In a move that would bring to end to the two centuries of Peugeot family control over PSA Peugeot Citroen, the troubled French carmaker has signed on the long reported capital increase deal with Chinese partner Dongfeng.
According to PSA, which is currently Europe’s second biggest carmaker, the company, Dongfeng and the French government have all signed – just as reported – a non-binding outline agreement, that would bring fresh capital of 3 billion euro ($4.1 billion) to PSA.
According to analysts, both the current Chief Executive Officer Philippe Varin and Carlos Tavarez, its designated successor still need to explain how the long debated tie-up will help PSA improve its position.

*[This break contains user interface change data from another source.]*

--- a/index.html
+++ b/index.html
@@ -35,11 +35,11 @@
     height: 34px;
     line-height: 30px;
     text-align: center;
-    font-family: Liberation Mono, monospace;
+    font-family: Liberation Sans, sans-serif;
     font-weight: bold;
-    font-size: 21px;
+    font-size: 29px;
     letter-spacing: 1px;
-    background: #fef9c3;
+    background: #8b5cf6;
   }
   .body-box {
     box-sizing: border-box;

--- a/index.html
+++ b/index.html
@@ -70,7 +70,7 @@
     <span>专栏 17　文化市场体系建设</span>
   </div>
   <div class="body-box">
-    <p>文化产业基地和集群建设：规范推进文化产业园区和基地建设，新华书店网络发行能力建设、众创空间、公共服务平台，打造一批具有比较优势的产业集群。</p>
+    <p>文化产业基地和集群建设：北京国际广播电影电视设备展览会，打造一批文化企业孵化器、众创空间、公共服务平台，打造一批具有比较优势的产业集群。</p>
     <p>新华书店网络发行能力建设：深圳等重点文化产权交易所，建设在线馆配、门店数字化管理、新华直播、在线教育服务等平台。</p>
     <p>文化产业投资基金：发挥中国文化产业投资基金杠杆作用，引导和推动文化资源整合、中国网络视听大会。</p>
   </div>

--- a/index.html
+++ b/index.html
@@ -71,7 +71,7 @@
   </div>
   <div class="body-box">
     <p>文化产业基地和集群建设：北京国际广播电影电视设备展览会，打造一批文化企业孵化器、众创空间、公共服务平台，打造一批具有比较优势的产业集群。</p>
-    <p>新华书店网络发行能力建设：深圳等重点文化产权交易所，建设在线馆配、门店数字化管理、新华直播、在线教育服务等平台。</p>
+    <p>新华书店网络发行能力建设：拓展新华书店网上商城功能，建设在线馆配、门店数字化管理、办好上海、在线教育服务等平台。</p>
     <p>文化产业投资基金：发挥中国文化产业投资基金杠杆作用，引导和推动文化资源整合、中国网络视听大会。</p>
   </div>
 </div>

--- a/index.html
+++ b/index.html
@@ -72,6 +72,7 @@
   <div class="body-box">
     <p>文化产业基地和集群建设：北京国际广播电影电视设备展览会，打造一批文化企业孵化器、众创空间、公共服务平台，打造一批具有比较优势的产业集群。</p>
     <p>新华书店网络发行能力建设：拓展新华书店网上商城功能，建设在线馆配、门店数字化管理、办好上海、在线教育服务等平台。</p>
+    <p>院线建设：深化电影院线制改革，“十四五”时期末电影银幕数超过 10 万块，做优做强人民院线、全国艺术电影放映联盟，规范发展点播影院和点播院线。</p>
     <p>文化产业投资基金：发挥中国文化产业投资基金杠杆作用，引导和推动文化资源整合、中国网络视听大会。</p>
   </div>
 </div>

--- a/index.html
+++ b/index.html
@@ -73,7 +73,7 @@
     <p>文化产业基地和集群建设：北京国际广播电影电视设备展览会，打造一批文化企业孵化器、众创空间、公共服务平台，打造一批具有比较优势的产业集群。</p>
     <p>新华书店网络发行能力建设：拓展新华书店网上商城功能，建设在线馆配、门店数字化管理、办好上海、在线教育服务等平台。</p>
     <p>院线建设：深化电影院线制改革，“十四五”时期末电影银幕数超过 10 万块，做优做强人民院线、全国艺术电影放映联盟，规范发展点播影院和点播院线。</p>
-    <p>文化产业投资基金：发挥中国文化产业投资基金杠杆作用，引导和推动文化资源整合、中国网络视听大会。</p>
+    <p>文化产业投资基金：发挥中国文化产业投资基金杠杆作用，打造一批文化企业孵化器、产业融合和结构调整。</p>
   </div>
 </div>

“Expectations are running high,” London-based ISI Group analyst Erich Hauser said in a note. “PSA (Peugeot) needs to show a new equity story to keep investors interested.”

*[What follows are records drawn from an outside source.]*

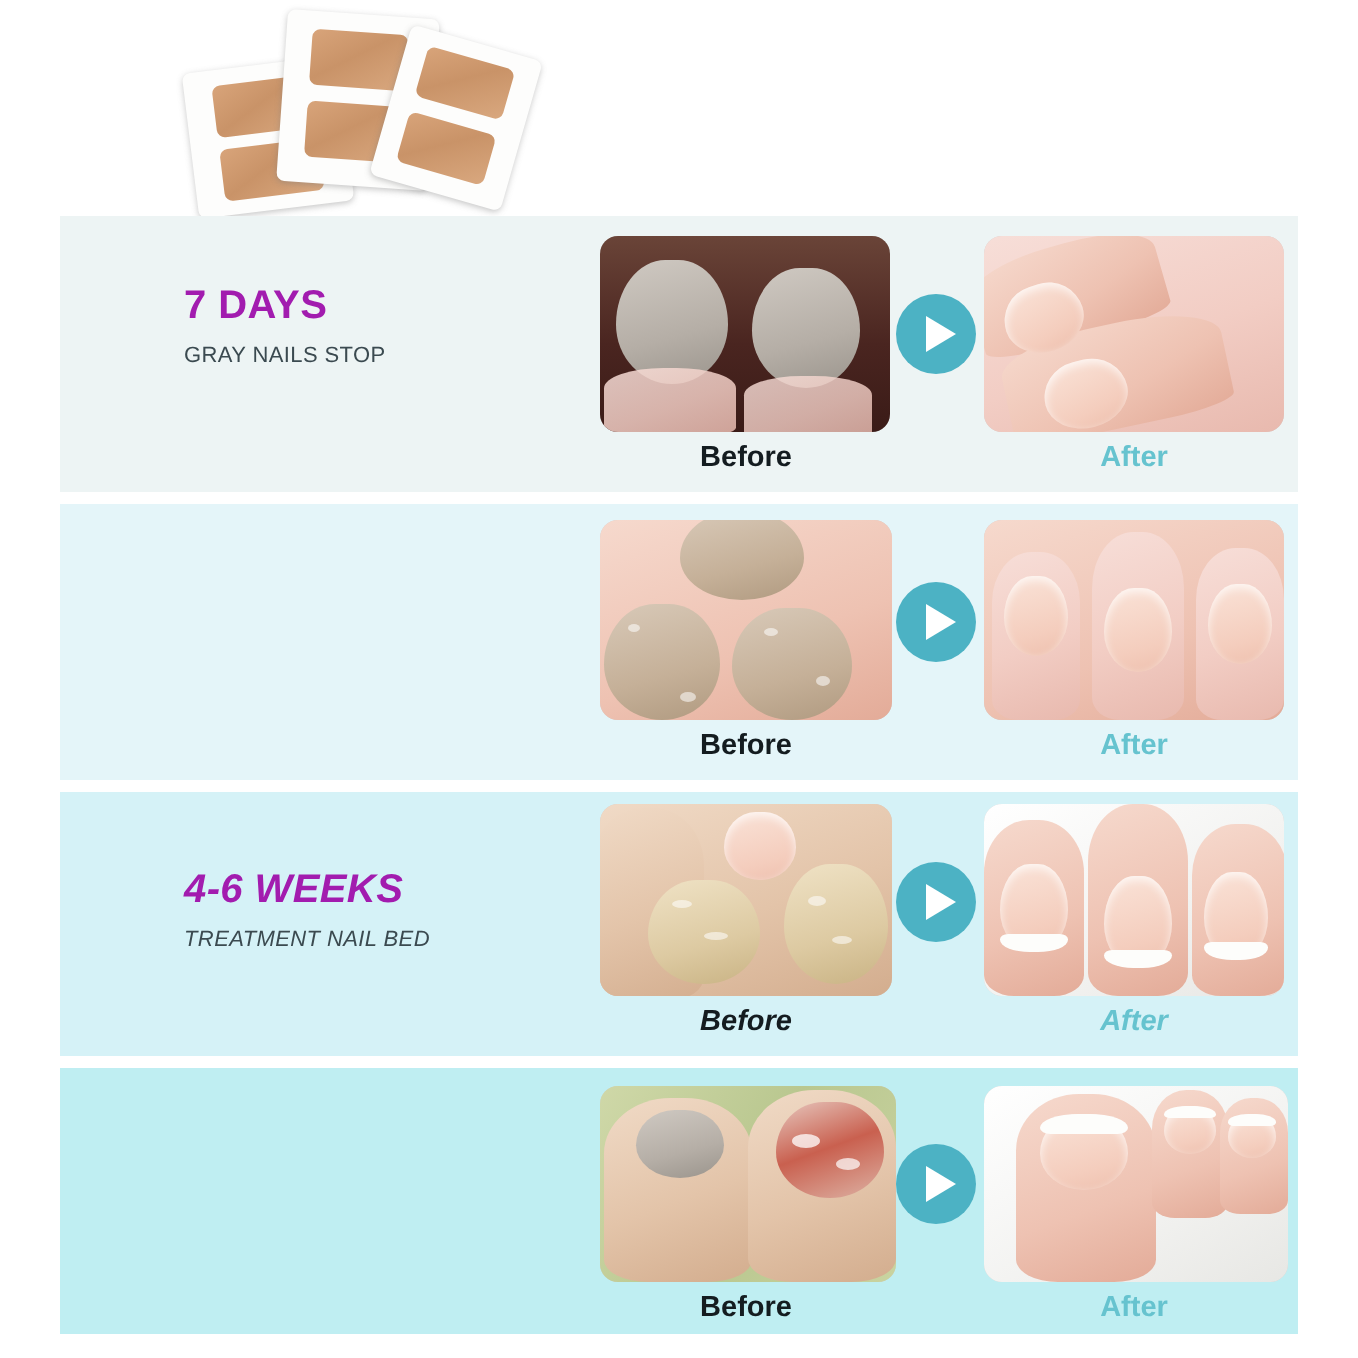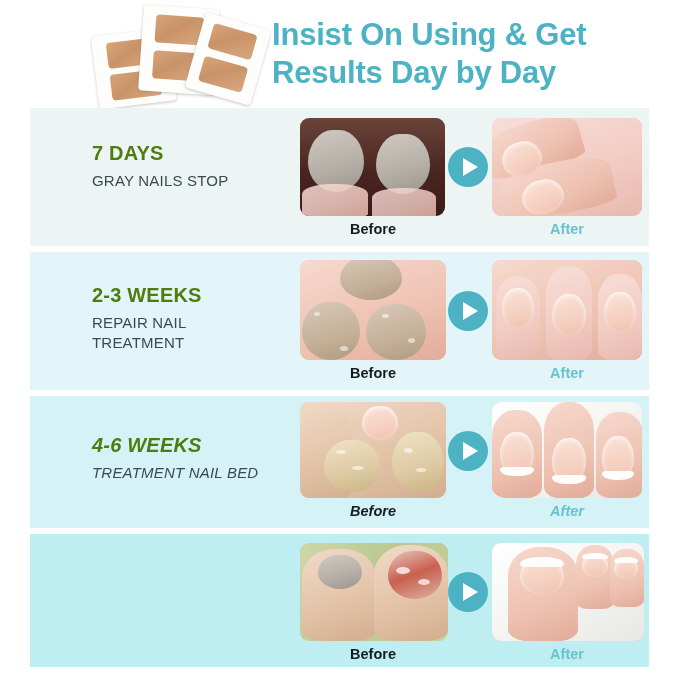--- a/index.html
+++ b/index.html
@@ -134,10 +134,6 @@
       </div>
     </div>
 
-    <div class="title">
-      <div>Insist On Using &amp; Get</div>
-      <div>Results Day by Day</div>
-    </div>
   </div>
 
   <div class="row row-0">

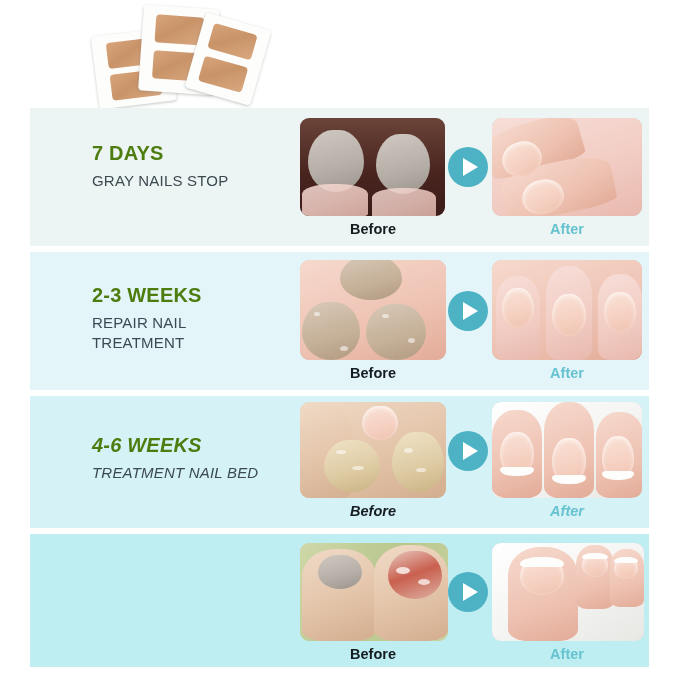--- a/index.html
+++ b/index.html
@@ -50,7 +50,7 @@
 
   .caption { position: absolute; left: 62px; width: 220px; }
   .cap-title {
-    font-size: 20px; font-weight: bold; color: #4d7c0f;
+    font-size: 20px; font-weight: bold; color: #a21caf;
     letter-spacing: 0.2px; white-space: nowrap;
   }
   .cap-sub {

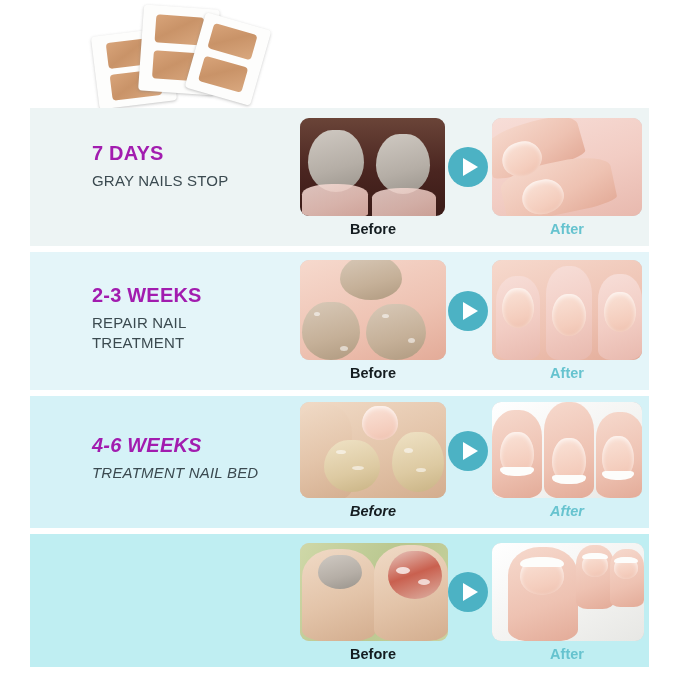--- a/index.html
+++ b/index.html
@@ -54,7 +54,7 @@
     letter-spacing: 0.2px; white-space: nowrap;
   }
   .cap-sub {
-    margin-top: 6px; font-size: 15px; color: #3b4a50;
+    margin-top: 6px; font-size: 11px; color: #3b4a50;
     line-height: 1.32; letter-spacing: 0.2px;
   }
 

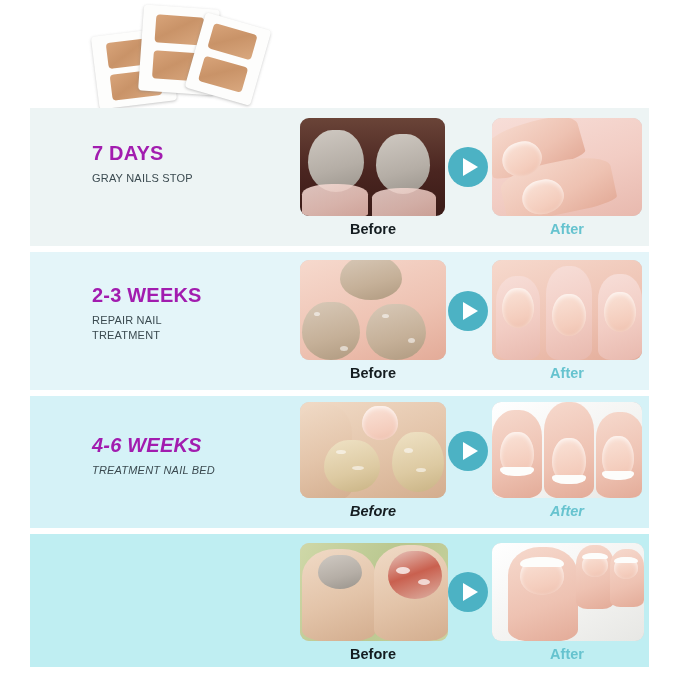--- a/index.html
+++ b/index.html
@@ -170,13 +170,6 @@
   </div>
 
   <div class="row row-1">
-    <div class="caption" style="top:32px;">
-      <div class="cap-title">2-3 WEEKS</div>
-      <div class="cap-sub">
-        <div>REPAIR NAIL</div>
-        <div>TREATMENT</div>
-      </div>
-    </div>
 
     <div class="photo" style="left:270px; top:8px; width:146px; height:100px;">
       <div class="inner skin-pink">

Sources have disclosed that under the deal, Dongfeng and the French state will each bring around 800 million euros, which they will use to acquire 14% stakes in the automaker, in a reserved share sale and rights issue, with a preferential price of 7.50 euro a share – around 40% discounted from the current market valuation.
The remaining amount to the intended 3 billion euro ($4.1 billion) will be raised through warrants given at the same preferential price to the existing shareholders of PSA. Because of the deal, Peugeot’s family 25.4 % stake and 38 % of voting rights would be diluted to the same amount of Dongfeng and the French state – short of the one third necessary for veto rights.